Early life and education
Tileuberdi was born June 30, 1968, in the village of Aksu, Chimkent region. He graduated from Kirov Kazakh State University (Al-Farabi Kazakh National University) majoring in philosophy. After graduating from the university, he started working at the departments of History of Philosophy and Chinese Philology of the Al-Farabi Kazakh State University.

Career

Tileuberdi was appointed as the Minister of Foreign Affairs on 18 September 2019. Prior to that, he had served as First Vice Minister of foreign affairs of Kazakhstan from 2016 to 2019. 

Tileuberdi has an extensive diplomatic career. He served as Kazakhstan Ambassador to Malaysia with concurrent accreditation to Indonesia, Brunei, and the Philippines. He also served as Ambassador of Kazakhstan to the Switzerland and with concurrent accreditation to Liechtenstein and the Vatican. Additionally, he served as the Permanent Representative of Kazakhstan to the United Nations Office and other international organizations in Geneva.

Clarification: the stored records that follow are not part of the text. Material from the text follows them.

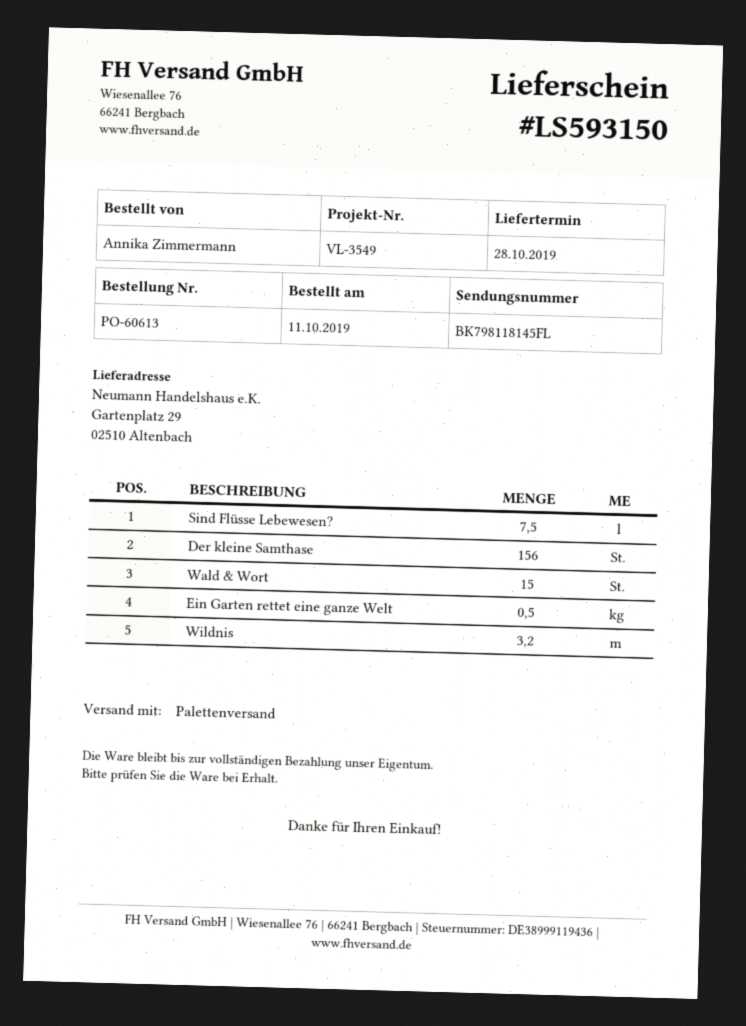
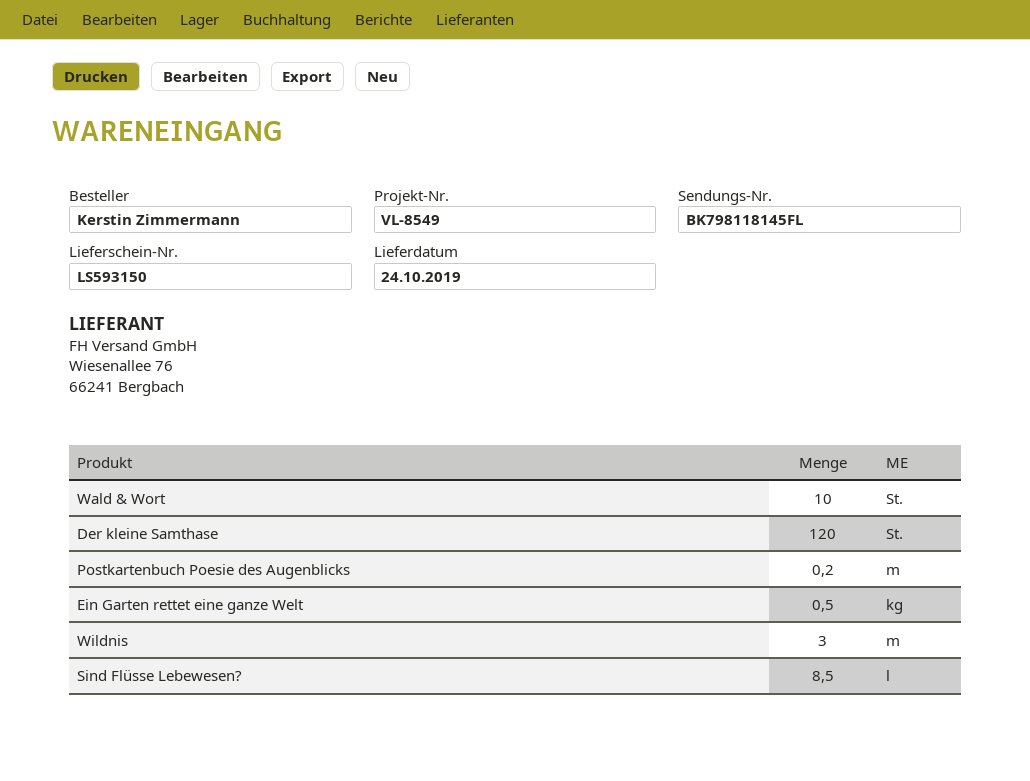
delivery date: 2019-10-28 -> 2019-10-24
reference: VL-3549 -> VL-8549
ordered by: Annika Zimmermann -> Kerstin Zimmermann
Sind Flüsse Lebewesen?: 7.5 -> 8.5
Der kleine Samthase: 156 -> 120
Wald & Wort: 15 -> 10
Wildnis: 3.2 -> 3
Postkartenbuch Poesie des Augenblicks: none -> 0.2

During his tenure as Foreign Minister, Tileuberdi pays great attention to supporting foreign investors interested in the Kazakh market and Kazakh businesses abroad. In one of his op-eds Tileuberdi emphasized that the Foreign Ministry was at the forefront of economic diplomacy aimed at promoting Kazakhstan as an investment destination.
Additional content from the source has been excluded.